Not entirely true. Yes, the diet was created by a doctor who was also a world champion power lifter, but the weight loss portion is easily adaptable to women with a few minor tweaks which the author published in several other books targeted at females and males who weren't looking to turn into bodybuilders.

Quote:
I find that ridiculous. You are recommending South Beach, yet, you are contradicting some aspects of it off the bat, clearly showing you have no common depth in knowledge of it.
Not quite. I'm actually recommending a low carb style diet, but that is too tough for some people so I threw up the South Beach Diet as an alternative. This contradiction that you claim comes from one of the books (there are several) that I have not read. I have read the original South Beach Diet, but that was several years ago and I don't recall off hand when they said plateaus would happen. Ultimately it's a moot point though, as any disagreement about that fact really has nothing to do with the effectiveness of the diet.

Quote:
I've said it in other threads - I wouldn't follow the advice of someone who is not in shape or is newly in shape that has not been healthy and fit for very long. It's not credible. That's like receiving long term sobriety advice and wisdom from an alcoholic or drug addict who has only been sober for 6 months.

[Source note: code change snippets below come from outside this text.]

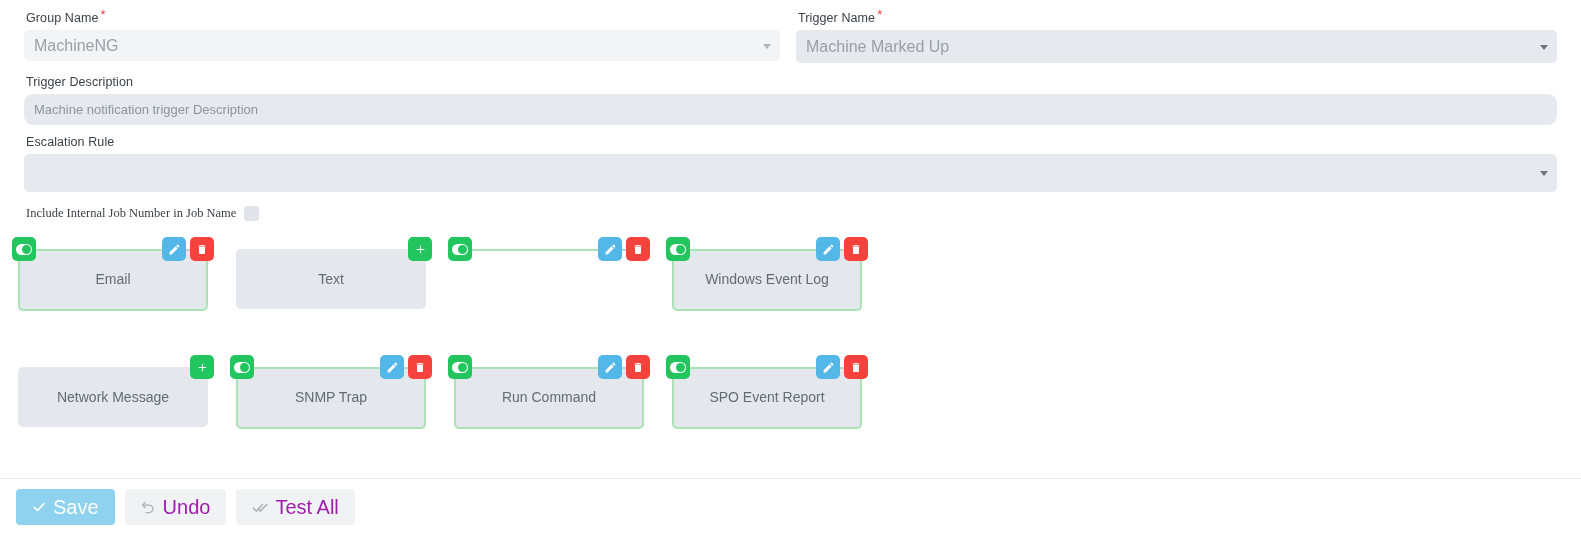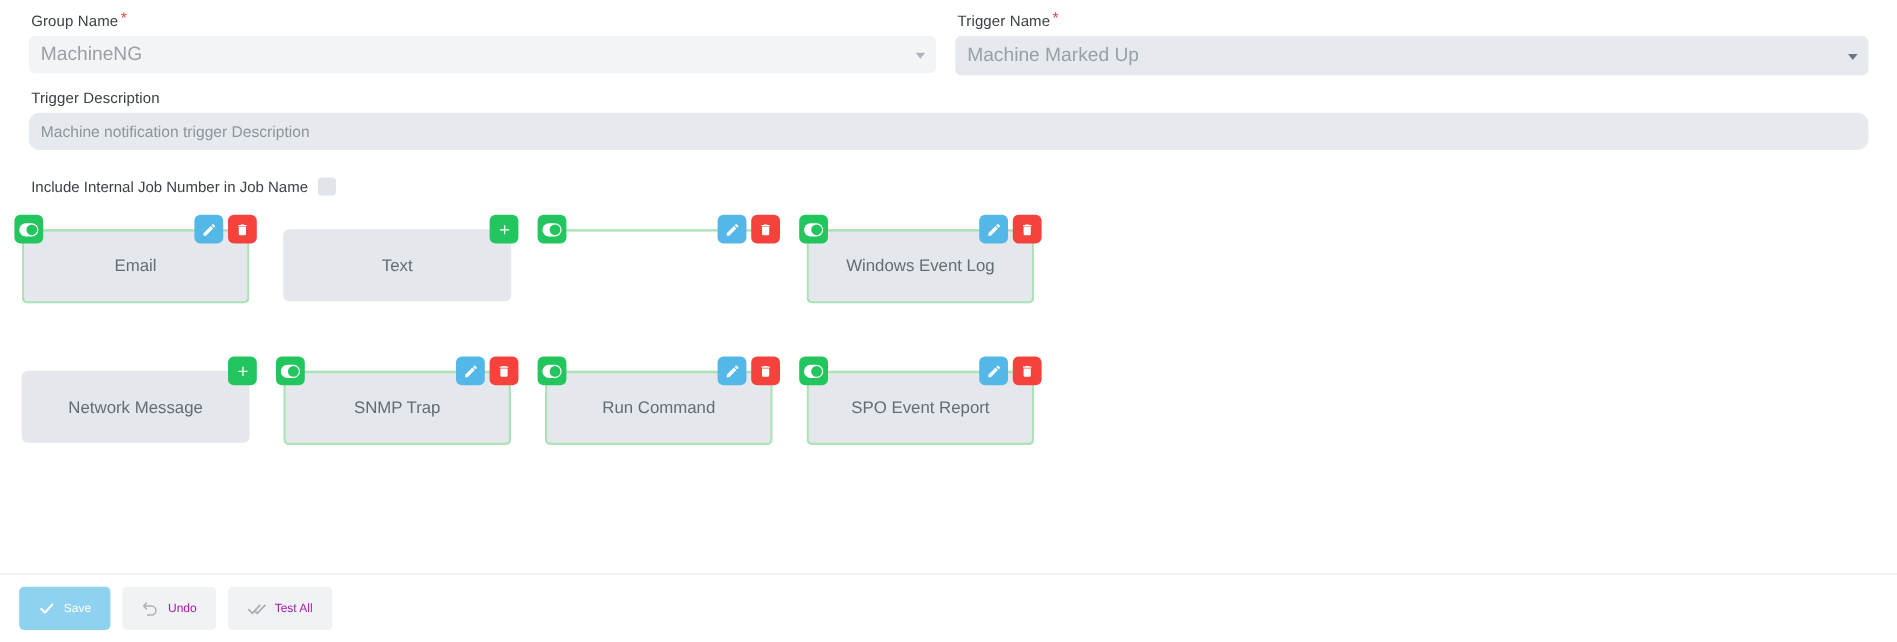--- a/index.html
+++ b/index.html
@@ -284,6 +284,13 @@
 
   <div class="spacer-8"></div>
 
+  <div>
+    <div class="field-label">Escalation Rule</div>
+    <div class="select-box darker empty">
+      <span></span>
+      <span class="caret dark"></span>
+    </div>
+  </div>
 
   <div class="check-line">
     <span class="cl-label">Include Internal Job Number in Job Name</span>

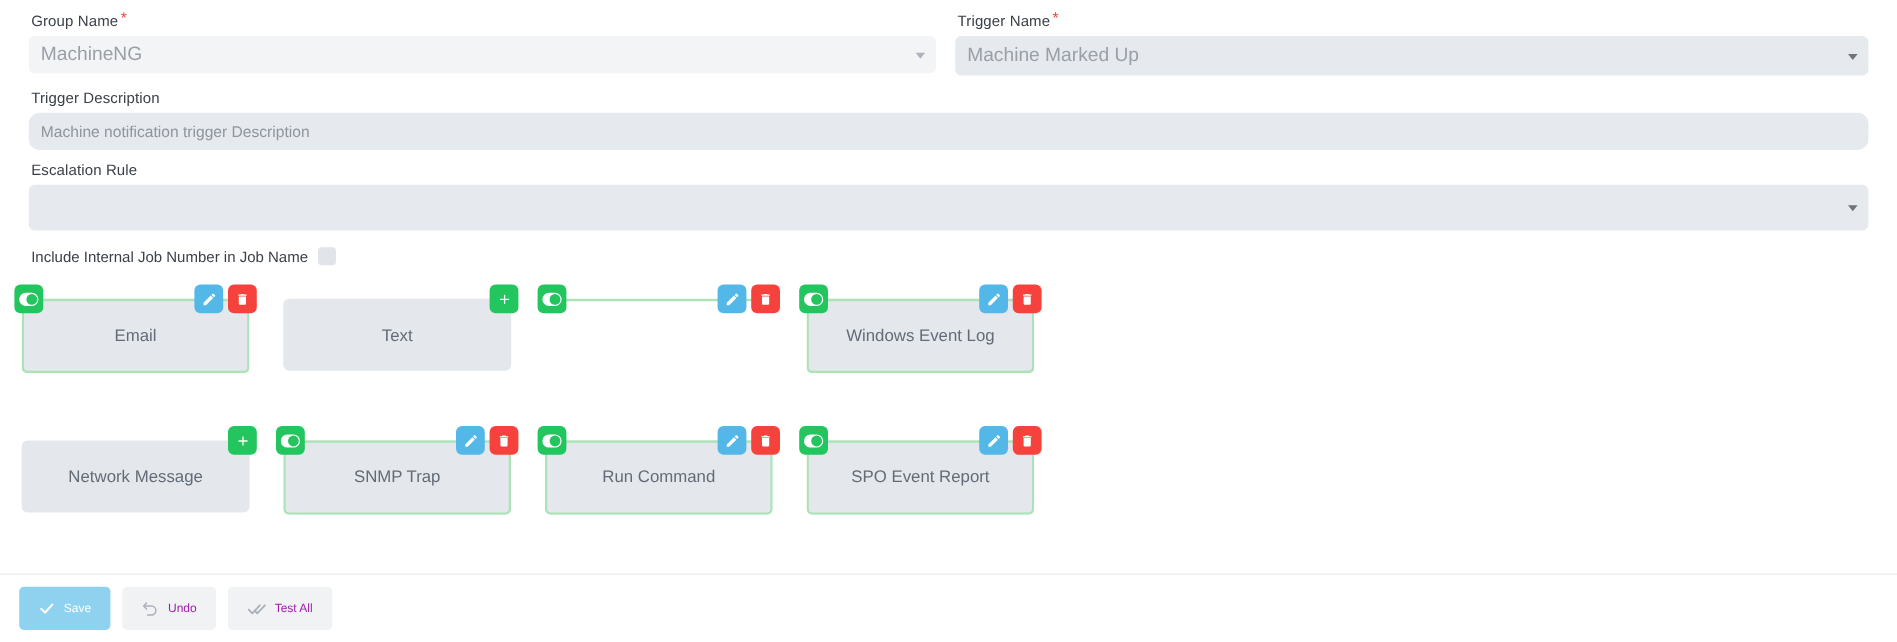--- a/index.html
+++ b/index.html
@@ -90,6 +90,7 @@
     display: flex;
     align-items: center;
     margin: 14px 0 0 2px;
+    font-family: Liberation Serif, serif;
   }
   .check-line .cl-label {
     font-size: 12.5px;

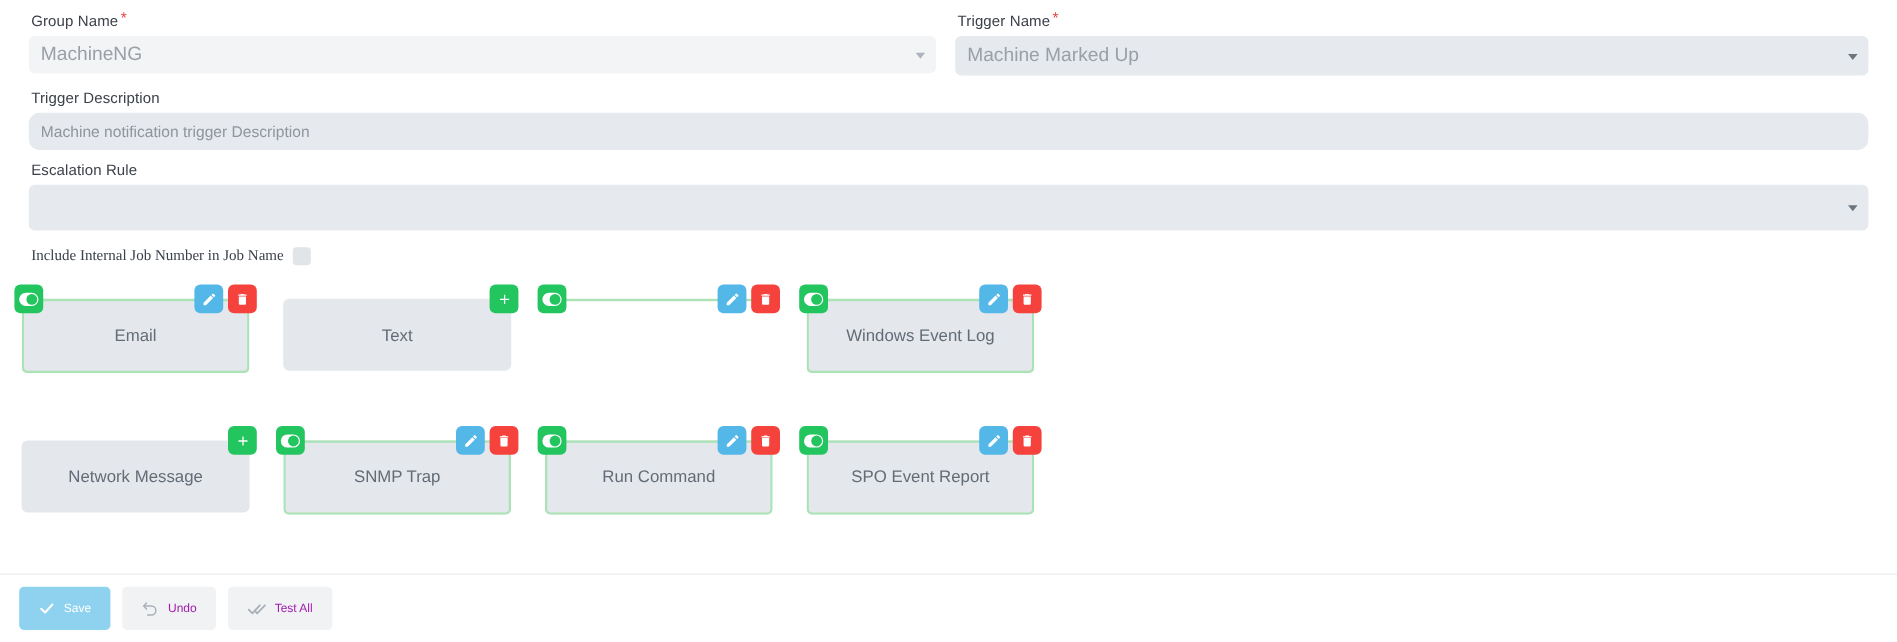--- a/index.html
+++ b/index.html
@@ -228,7 +228,7 @@
     align-items: center;
     justify-content: center;
     gap: 7px;
-    font-size: 10px;
+    font-size: 20px;
     margin-left: 10px;
     padding: 0 16px;
     box-sizing: border-box;

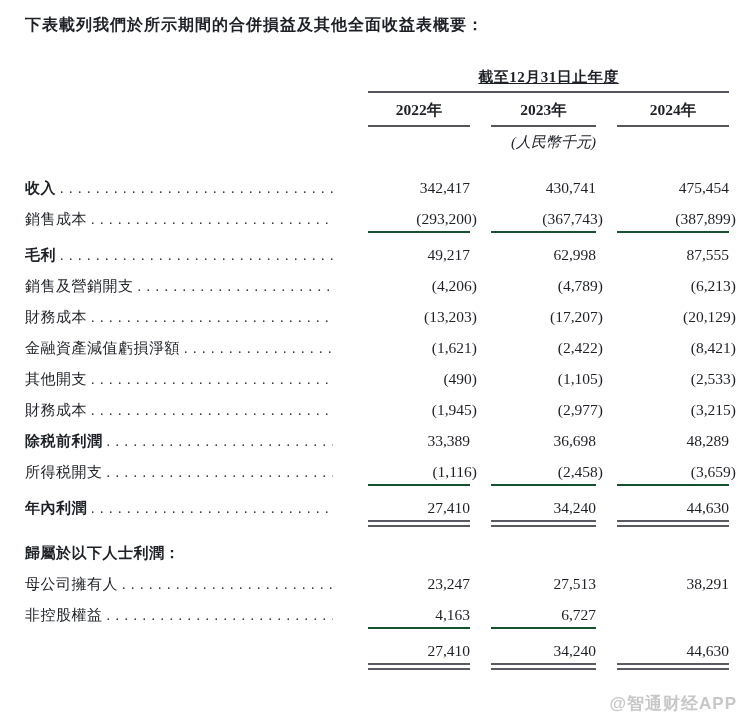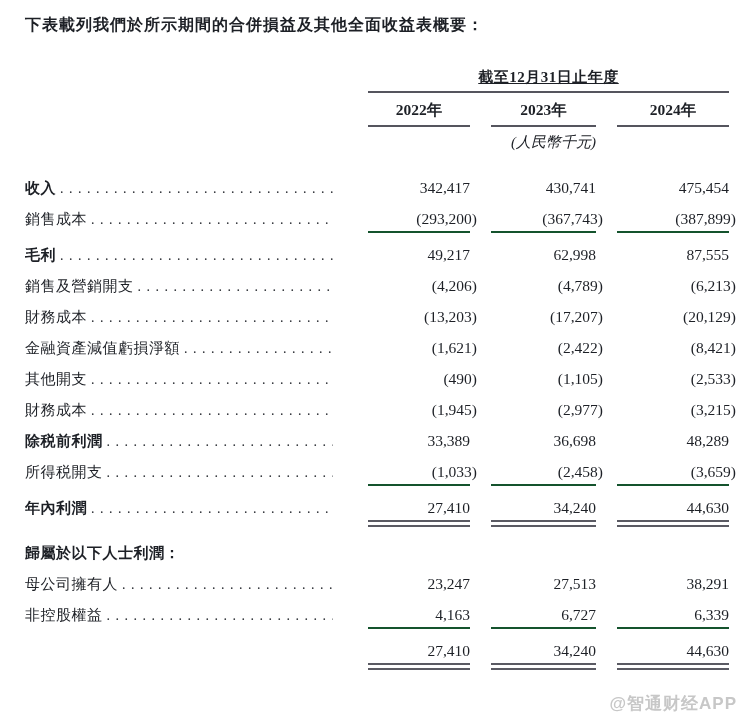--- a/index.html
+++ b/index.html
@@ -191,7 +191,7 @@
             <span class="lbl">所得税開支</span>
             <span class="dots"></span>
           </div>
-        <div class="num"><span class="val neg">(1,033)</span></div>
+        <div class="num"><span class="val neg">(1,116)</span></div>
         <div class="num"><span class="val neg">(2,458)</span></div>
         <div class="num"><span class="val neg">(3,659)</span></div>
       </div>

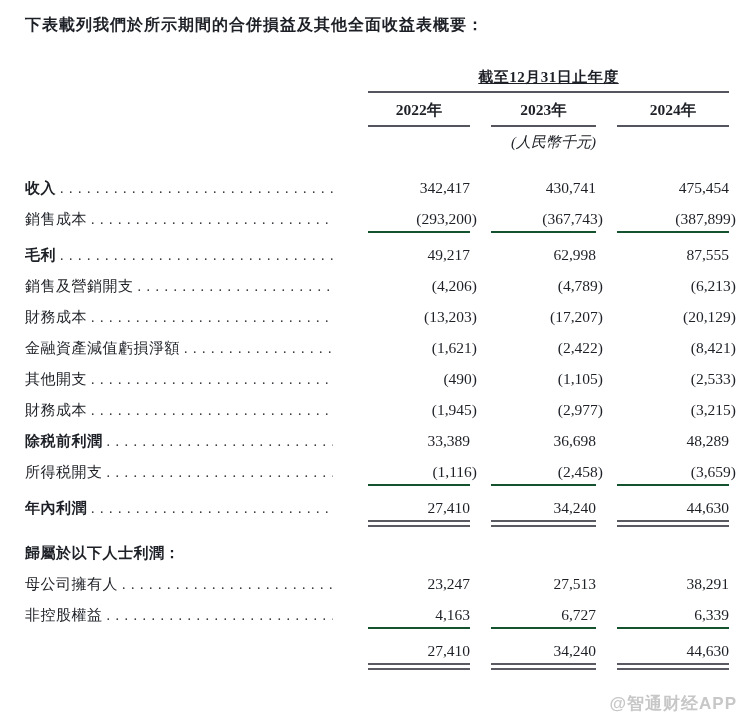--- a/index.html
+++ b/index.html
@@ -233,7 +233,6 @@
           </div>
         <div class="num"><span class="val">4,163</span></div>
         <div class="num"><span class="val">6,727</span></div>
-        <div class="num"><span class="val">6,339</span></div>
       </div>
 
       <div class="trow data nodots drule">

Right. Not only are your statements on my physical history (whether intentional or not) so horribly incorrect it's laughable, it's another moot point as the diet I recommend on these forums was designed as used by an actual doctor/power lifter with a list of qualifications and credentials as long as my arm, it's been used with great success by a multitude of people including quite a few that I personally know, myself included.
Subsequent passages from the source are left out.